Hi Kevin,
I apologize for the delay in getting back to you. Thank you for uploading the images. This is an interpolation ringing problem with the default Lanczos interpolation used by StarAlignment. The bloomings are jump discontinuities that tend to generate strong ringing artifacts with any interpolation using an interpolation kernel with high-pass components. The ringing clamping algorithm prevents dark ringing, but at the cost of generating bright artifacts around the bloomings. This is a difficult problem but fortunately we have a good solution: drizzle.
In StarAlignment, use bicubic spline interpolation. This will still generate some ringing artifacts, but much smaller than Lanczos. Another good option in this particular case (not on a general basis!) is bilinear interpolation, which cannot generate ringing because it does not apply any high-pass filtering. The price to pay is much more aliasing, which reduces resolution. But this is not a practical problem if you use drizzle at the end of the process, since the registered images won't be used to generate the final integrated image.
Remember to enable generation of drizzle files in StarAlignment. Then use ImageIntegration to update the same drizzle files with pixel rejection and statistical data. Finally, use DrizzleIntegration to generate your final integrated image.
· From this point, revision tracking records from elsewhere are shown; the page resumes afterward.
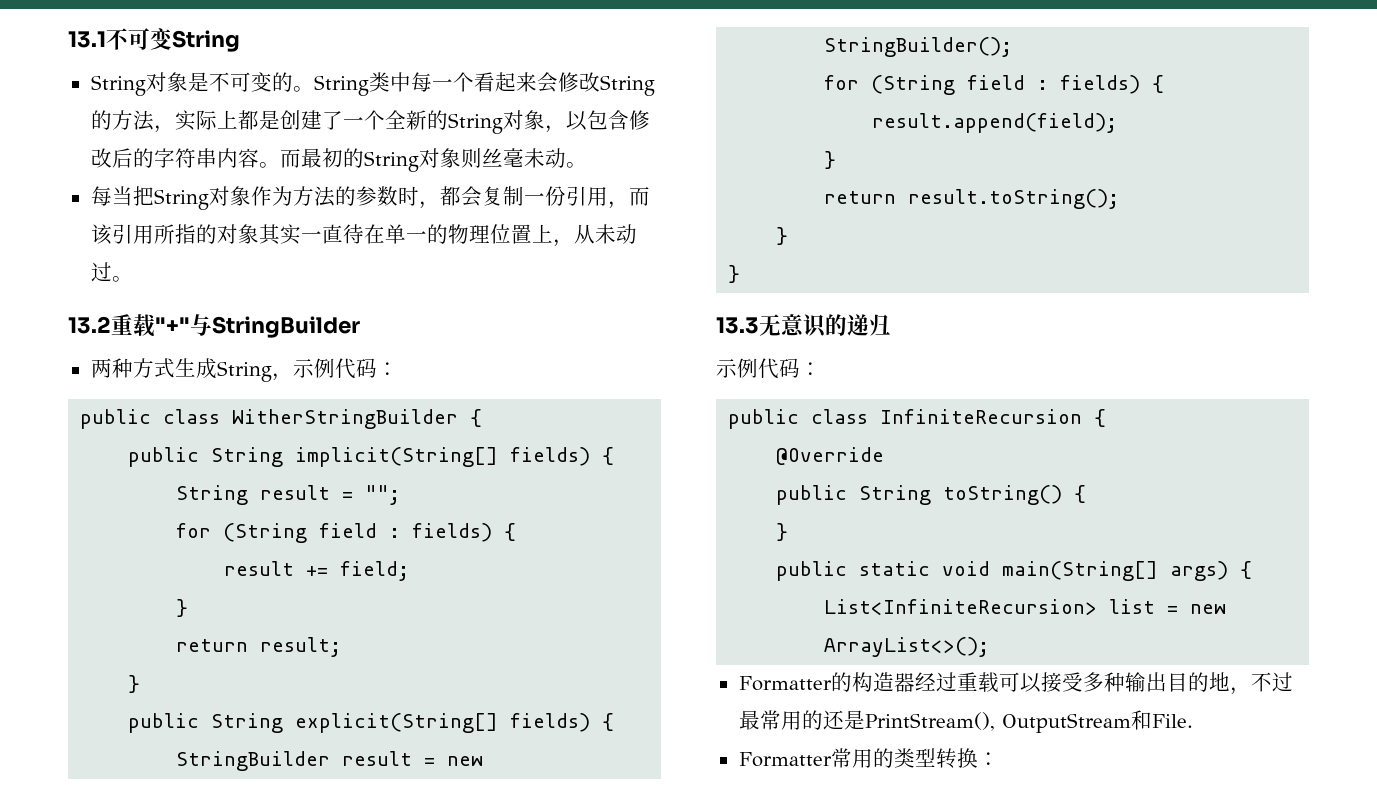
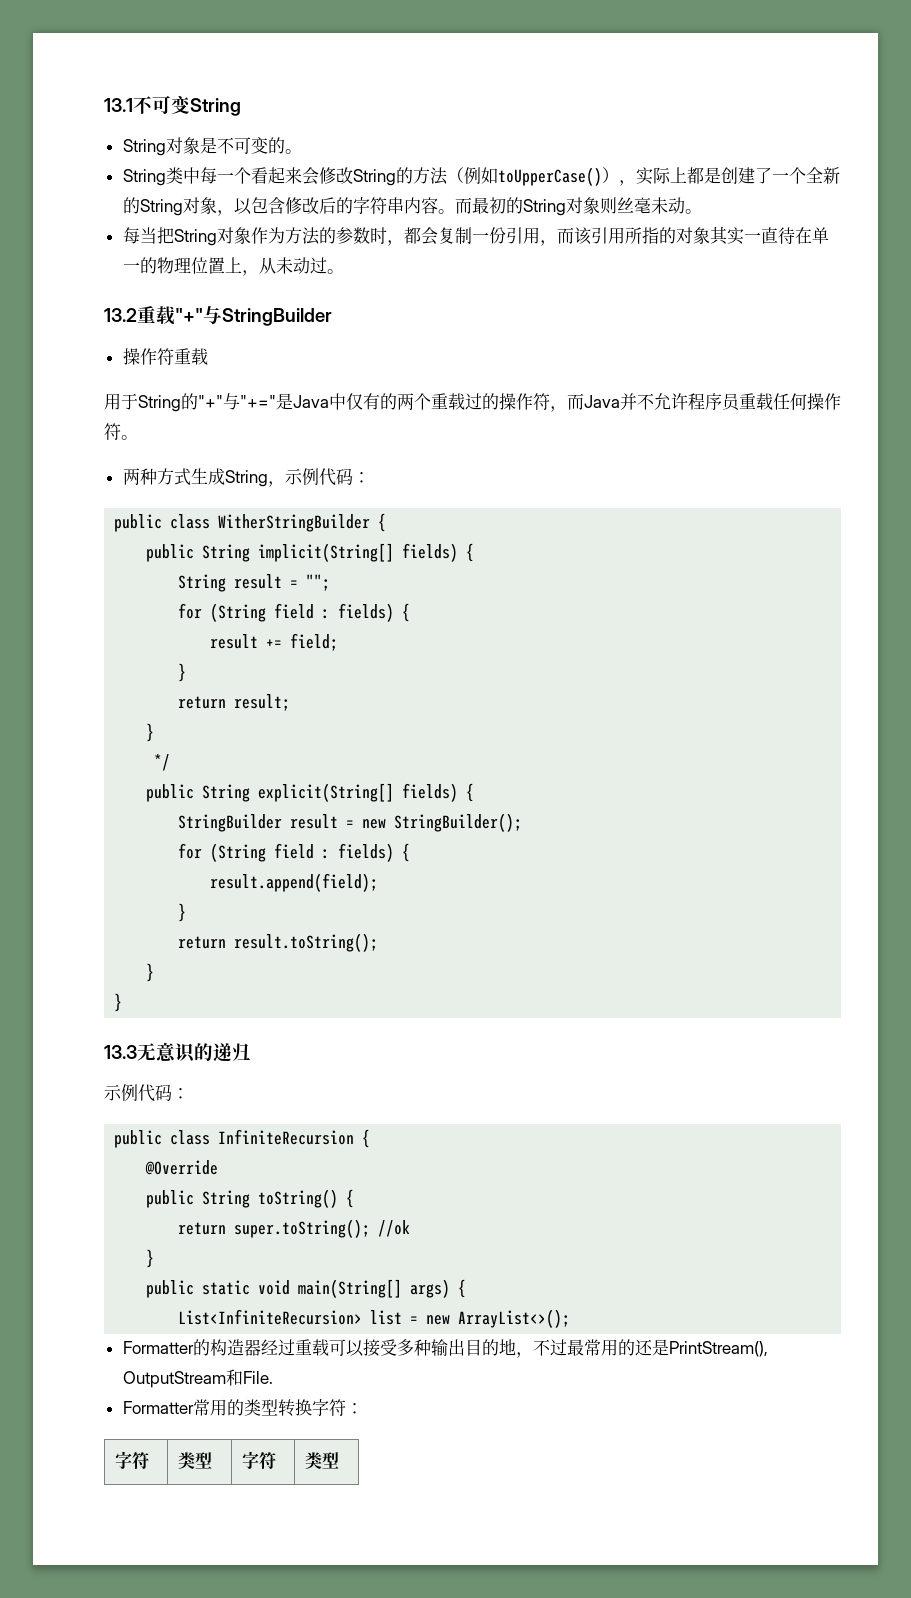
(314, 89) none -> (302, 151) //
(154, 120) none -> [446,167,619,186] （例如toUpperCase()）
(360, 327) none -> [122,348,208,365] [104,393,841,412] [104,423,138,440] // 操作符重载 // 用于String的"+"与"+="是Java中仅有的两个重载过的操作符，而Java并不允许程序员重载任何操作符。
(141, 684) none -> [154,754,171,771] // */
(1087, 494) none -> [178,1219,411,1238] // return super.toString(); //ok
[977,752,999,766] ： -> [311,1399,363,1416] [115,1451,150,1469] [178,1452,213,1469] [242,1451,277,1469] [305,1452,340,1469] 字符： // 字符 | 类型 | 字符 | 类型

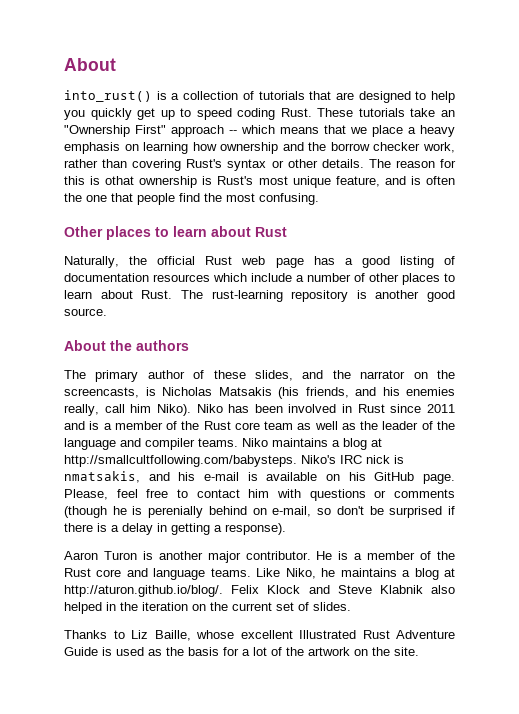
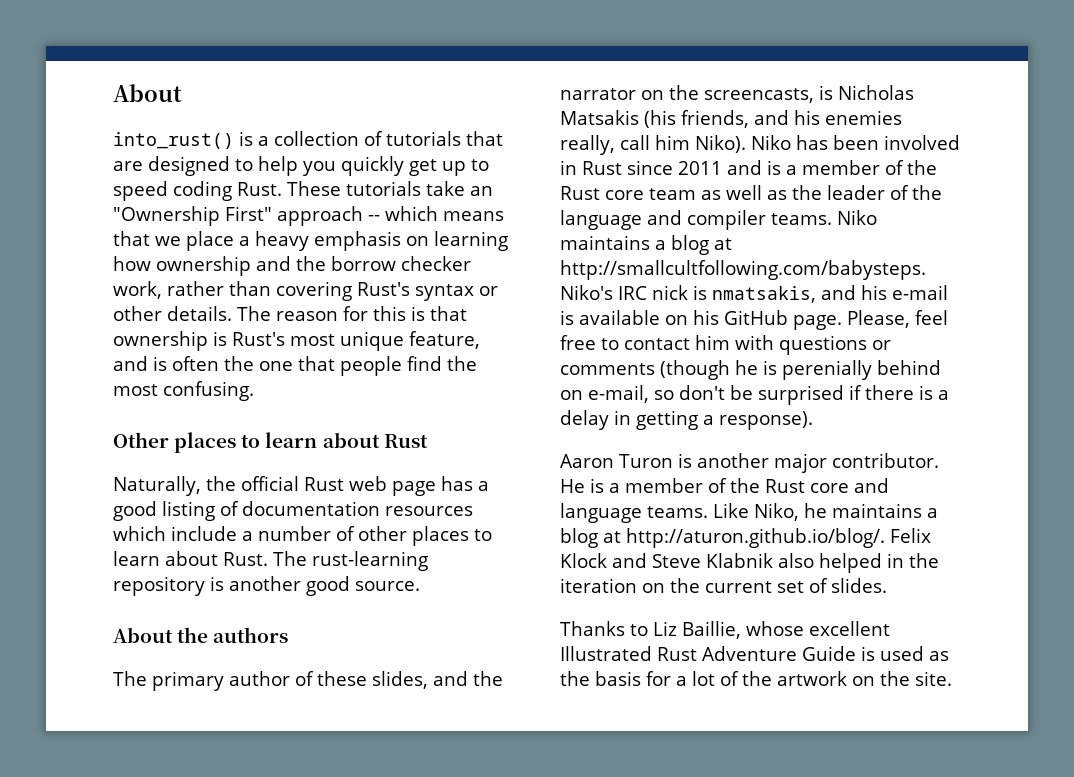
[105,176,135,185] othat -> [430,306,467,321] that
[154,630,191,641] Baille, -> [682,621,741,639] Baillie,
Set drizzle scale = 1 if you want to preserve the original image scale and get better SNR, or try with drizzle scale = 2 if you prefer to work with a better modeled PSF at the cost or more noise. You have a good bunch of images, so you can try several options.
The *huge* benefit of drizzle integration is the total absence of pixel interpolation. This means absolutely no ringing and no aliasing artifacts, which is really great. In my opinion, DrizzleIntegration is the best option, in general, to achieve optimal results with any type of raw data in PixInsight. If using raw CFA data, enable CFA drizzle. If the images are undersampled and the amount of frames is reasonable, use drizzle x2. Otherwise, or if preserving the original scale is preferred, use drizzle x1.